• _REQUIREMENT_:
Begin at the line that holds "U1 | MANUFACTURER: WURTH -> TI" and copy each line exactly until the data below ends, including that last line but no pictures.

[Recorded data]
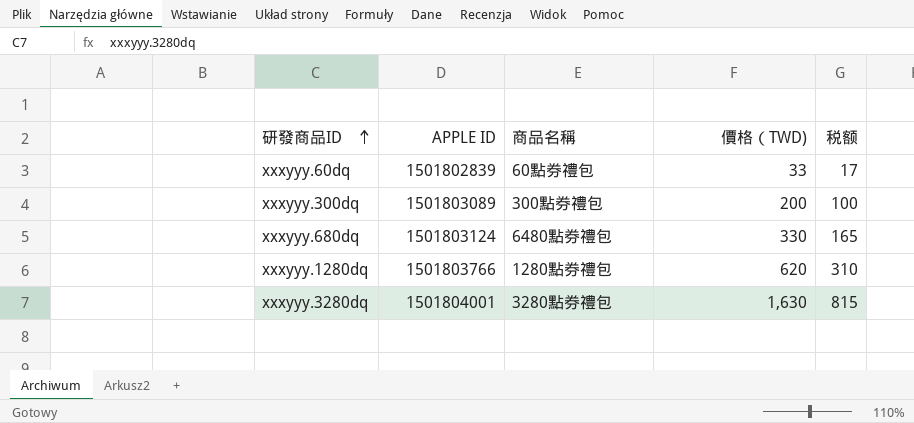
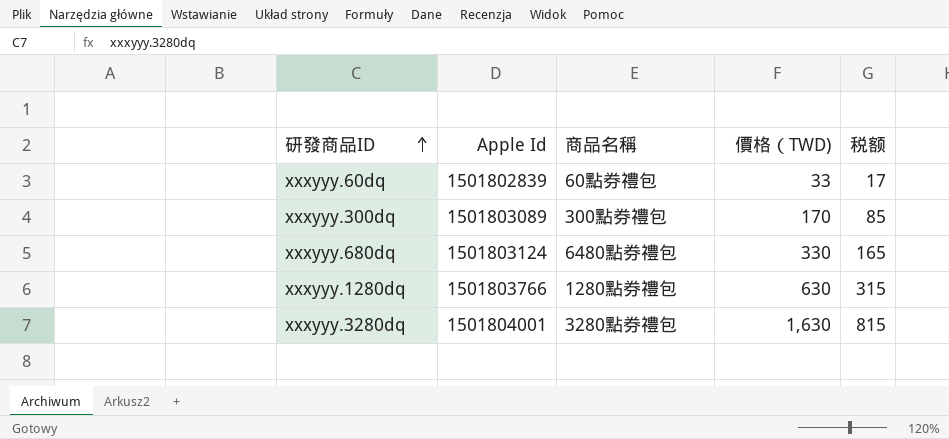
column name: APPLE ID -> Apple Id
xxxyyy.300dq | 價格（TWD): 200 -> 170
xxxyyy.300dq | 税额: 100 -> 85
xxxyyy.1280dq | 價格（TWD): 620 -> 630
xxxyyy.1280dq | 税额: 310 -> 315

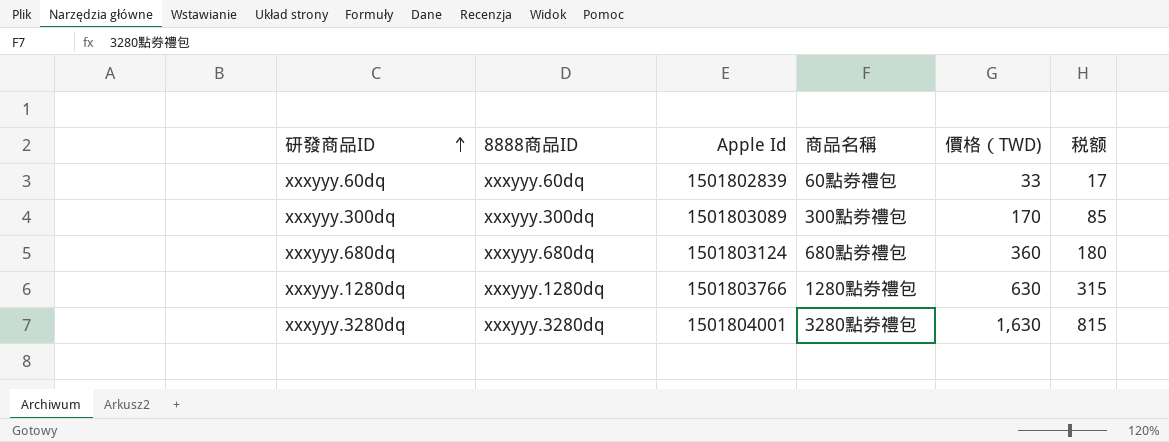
column 8888商品ID | position: none -> 2
xxxyyy.680dq | 商品名稱: 6480點券禮包 -> 680點券禮包
xxxyyy.680dq | 價格（TWD): 330 -> 360
xxxyyy.680dq | 税额: 165 -> 180

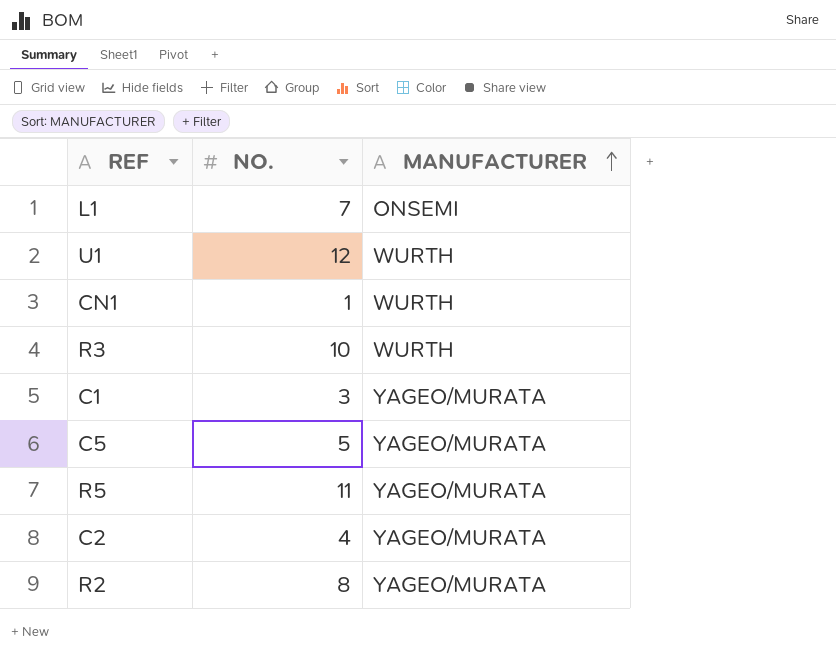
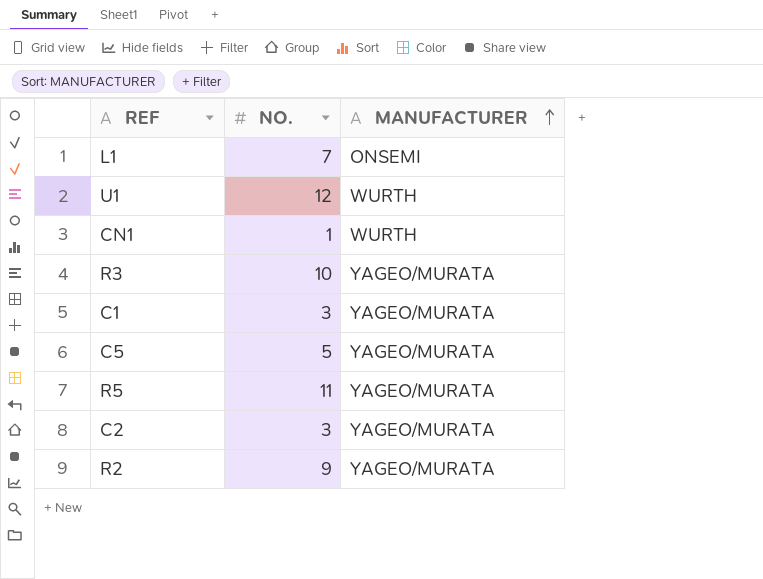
R3 | MANUFACTURER: WURTH -> YAGEO/MURATA
C2 | NO.: 4 -> 3
R2 | NO.: 8 -> 9

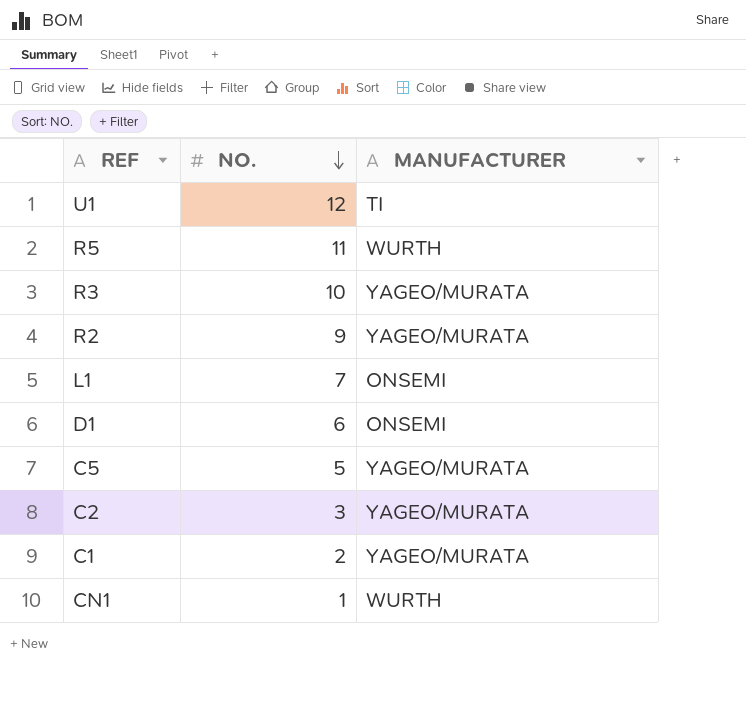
row order: MANUFACTURER ascending -> NO. descending
U1 | MANUFACTURER: WURTH -> TI
R5 | MANUFACTURER: YAGEO/MURATA -> WURTH
row D1: none -> 6 | ONSEMI
C1 | NO.: 3 -> 2

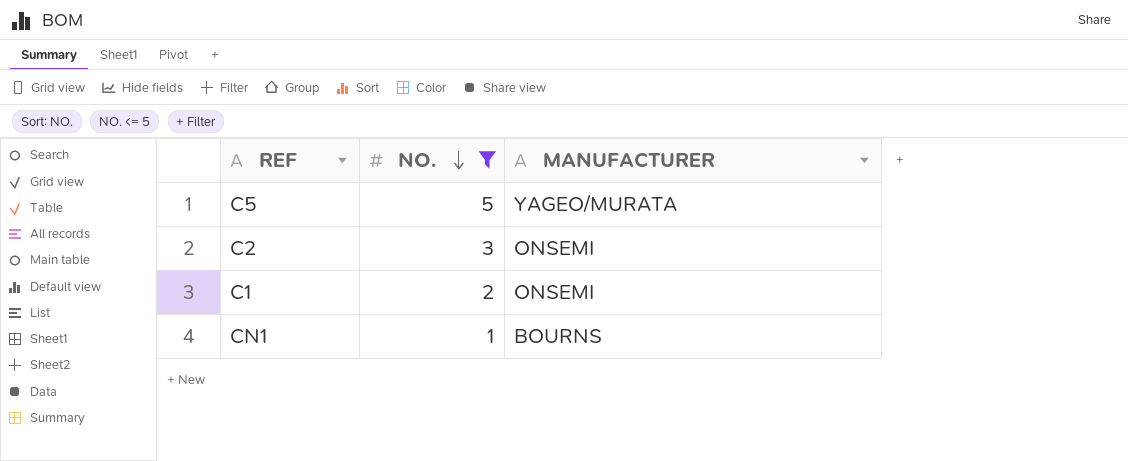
filter: none -> NO. <= 5
C2 | MANUFACTURER: YAGEO/MURATA -> ONSEMI
C1 | MANUFACTURER: YAGEO/MURATA -> ONSEMI
CN1 | MANUFACTURER: WURTH -> BOURNS

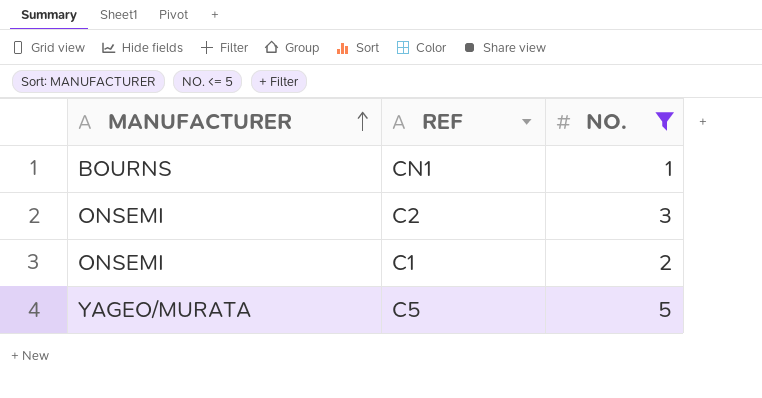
row order: NO. descending -> MANUFACTURER ascending
column MANUFACTURER | position: 3 -> 1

• _ANSWER AREA_:
U1 | MANUFACTURER: WURTH -> TI
R5 | MANUFACTURER: YAGEO/MURATA -> WURTH
row D1: none -> 6 | ONSEMI
C1 | NO.: 3 -> 2

filter: none -> NO. <= 5
C2 | MANUFACTURER: YAGEO/MURATA -> ONSEMI
C1 | MANUFACTURER: YAGEO/MURATA -> ONSEMI
CN1 | MANUFACTURER: WURTH -> BOURNS

row order: NO. descending -> MANUFACTURER ascending
column MANUFACTURER | position: 3 -> 1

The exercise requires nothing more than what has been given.